Au Togo, le peuple n’a plus rien à démontrer

Une amie sur Facebook m’a posé la question de savoir ce que je pense de la “faible mobilisation” dans les manifestations organisées hier par l’opposition de la C14. Entre autre argumentation, je lui ai fait savoir que “notre peuple n’a plus rien à démontrer”. Puisqu’elle m’a demandé d’élaborer cette idée, je le fais sous forme de ce petit article.

L’action politique doit toujours être animée et motivée par une vision. Et dans le contexte du Togo, l’engagement pour le changement ne date pas d’aujourd’hui. Il a connu diverses péripéties au cours des 29 dernières années et les événements des mois récents n’ont fait que surfer sur la vague d’un élan récurrent que la classe politique de l’opposition entretenait vaille que vaille.

Après le 20 décembre 2018, il est difficile de continuer à faire les choses comme avant. Les populations ont besoin de savoir ce qu’on leur propose et où on les mène. Non seulement les meneurs des actions de mobilisation populaire (et des négociations politiques) n’ont pas rendu de bilan de leur action, mais ils ne proposent rien de nouveau face aux donnes auxquelles le peuple doit faire face. Les enjeux sur lesquels on a convoqué les populations étaient pertinents, certes. Mais la démarche n’était pas convaincante. Les tentatives d’intimidation par les forces de l’ordre n’ont rien à y voir, sérieusement.

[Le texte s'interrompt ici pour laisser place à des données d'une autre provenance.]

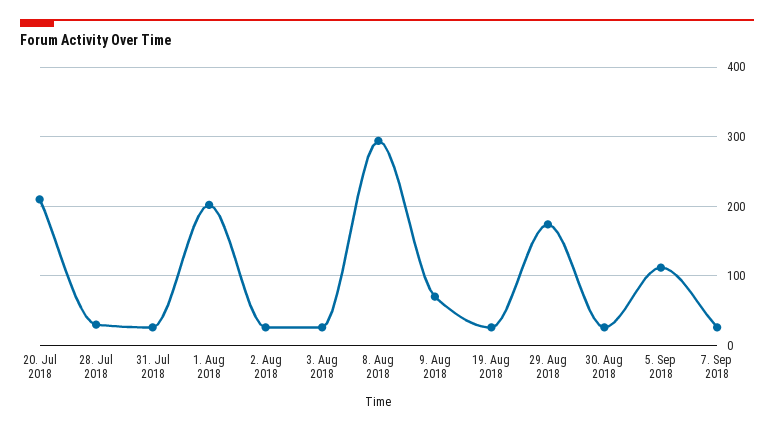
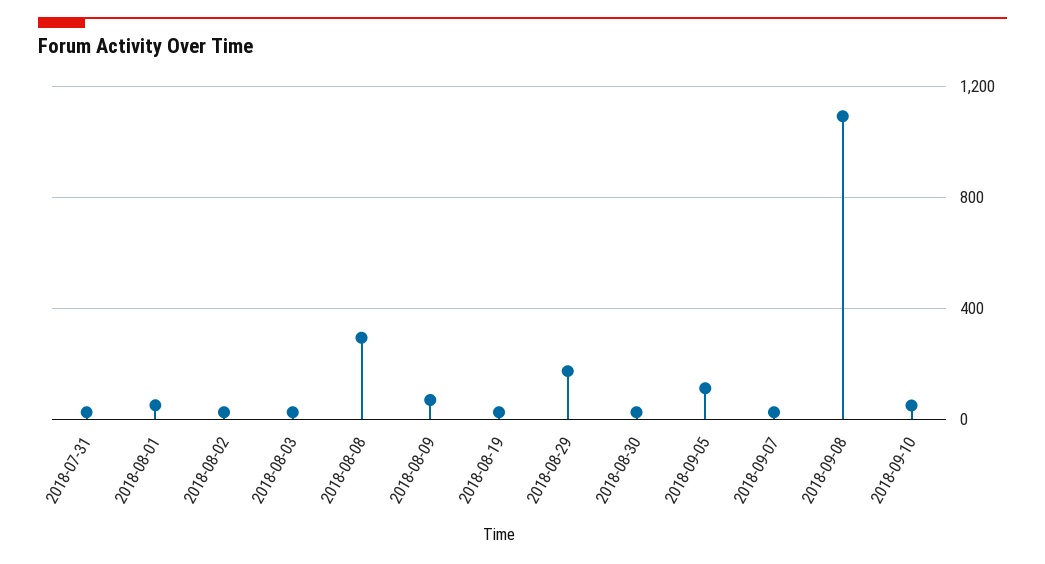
20. Jul 2018: 210 -> none
28. Jul 2018: 30 -> none
1. Aug 2018: 200 -> 50
2018-09-08: none -> 1100
2018-09-10: none -> 50

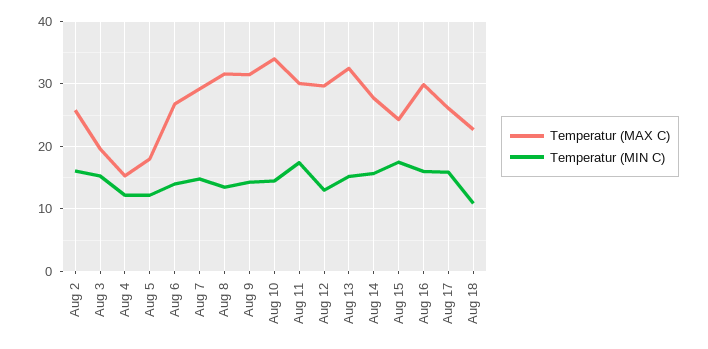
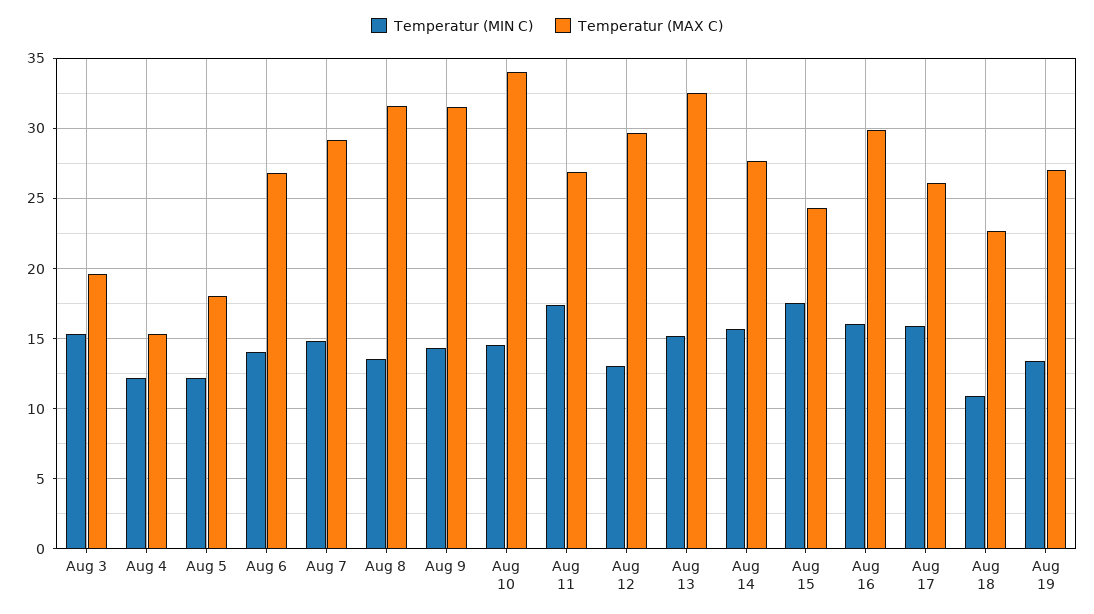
Temperatur (MAX C), Aug 2: 26 -> none
Temperatur (MIN C), Aug 2: 16 -> none
Temperatur (MAX C), Aug 11: 30 -> 27
Temperatur (MIN C), Aug 19: none -> 13.5
Temperatur (MAX C), Aug 19: none -> 27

Une marche politique pacifique est une démonstration. Démontrer son désaccord, manifester son adhésion à une orientation, rejeter des décisions ou revendiquer une chose précise… Si les populations réagissent favorablement, c’est qu’elles auraient adhéré à toutes ces choses. Le peuple veut toujours les réformes, il veut la libération des prisonniers, il n’est pas satisfait des conditions de déroulement des législatives qui ont enfanté l’assemblée-marionnette. Mais il sait aussi ce qu’il ne veut pas: tourner en rond!

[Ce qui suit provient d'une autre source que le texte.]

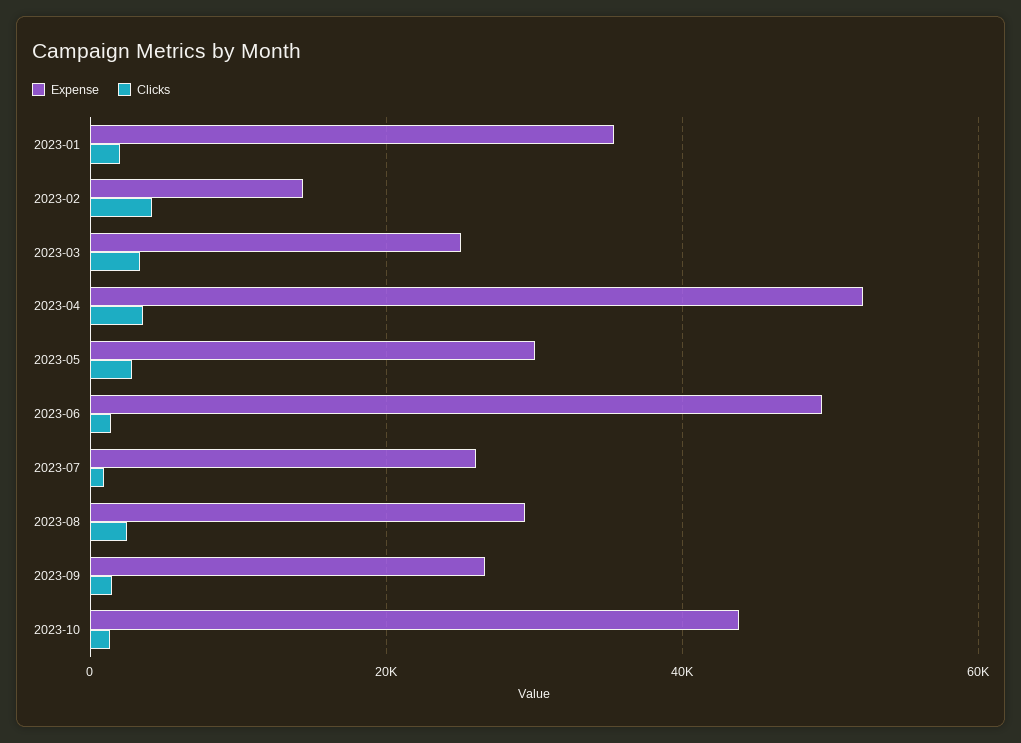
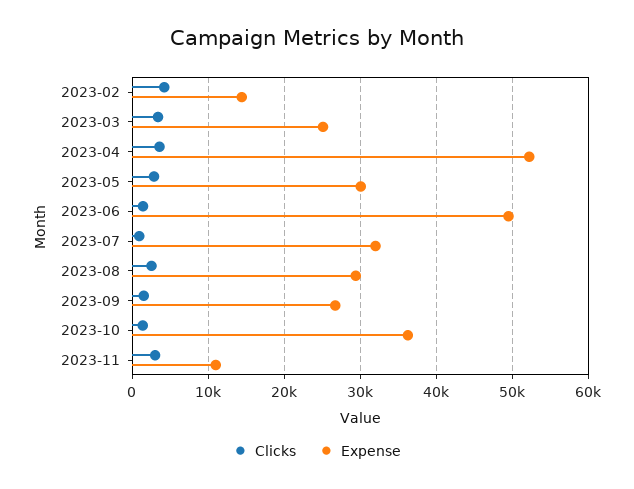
Expense, 2023-01: 36000 -> none
Clicks, 2023-01: 2000 -> none
Expense, 2023-07: 26000 -> 32000
Expense, 2023-10: 44000 -> 36000
Clicks, 2023-11: none -> 3000
Expense, 2023-11: none -> 11000

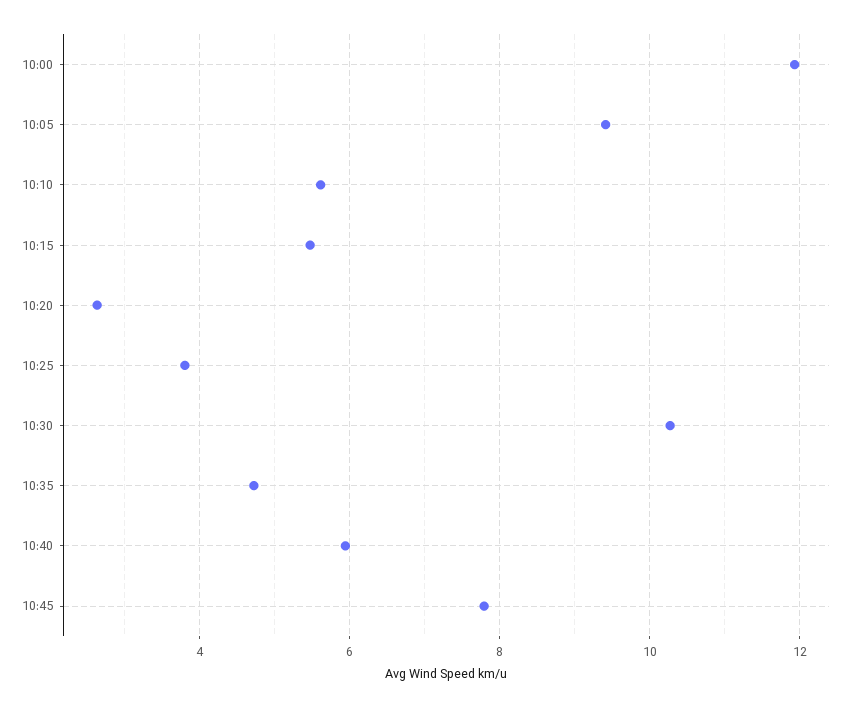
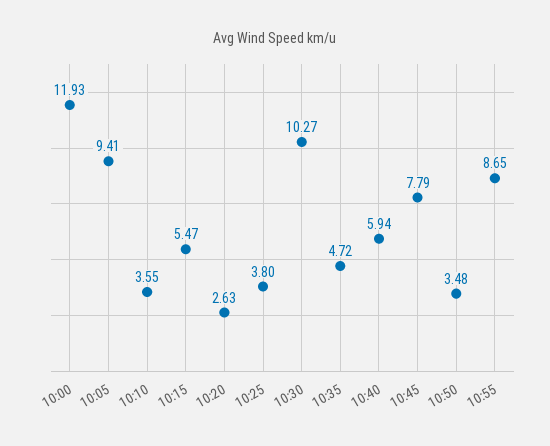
10:10: 5.6 -> 3.55
10:50: none -> 3.48
10:55: none -> 8.65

J’estime que le peuple n’a plus rien à démontrer, parce qu’il a déjà tout prouvé: son désir de changement, son rejet de l’arbitraire, sa désapprobation de la mauvaise gouvernance, etc… Alors quand on l’invite pour se répéter, il boude!

Le citoyen togolais lamda se pose des questions auxquelles aucun des acteurs de cette opposition ne risque de donner de réponse: quelle est la place et quel est le rôle de l’opposition politique dans le processus des réformes avant la présidentielle de 2020? Quelle valeur donner à la nouvelle assemblée nationale et aux décisions qu’elle va prendre? Comment les forces démocratiques peuvent-elles influer sur les réformes que le pouvoir UNIR veut réaliser…?

Et puis, ce peuple-là, ne croit point à la “révolution” qu’on veut lui fourguer depuis des lustres et qui relève plus d’un idéalisme aux contours mal définis devient plutôt chimérique, il ne se retrouve plus… Il cherche le bout du tunnel et il ne veut pas entendre des opérateurs politiques qui lui disent, sans y croire eux-mêmes, que c’est à lui de se débrouiller, parce que sa cause est bonne et sa “lutte invincible”.

Il y a autre chose à faire aujourd’hui que l’arithmétique des partisans qu’on serait capable de mettre dans la rue ou en prison: tracer la voie sans équivoque vers l’alternance en 2020, et mettre à la retraite la classe dirigeante actuelle qui est fatiguée et n’a plus rien à proposer. Et là, le peuple aura son mot à dire.

Dany Ayida (longue réponse à une petite question qui mériterait qu’on en débatte à tête reposée, si tous les protagonistes comprenaient les choses).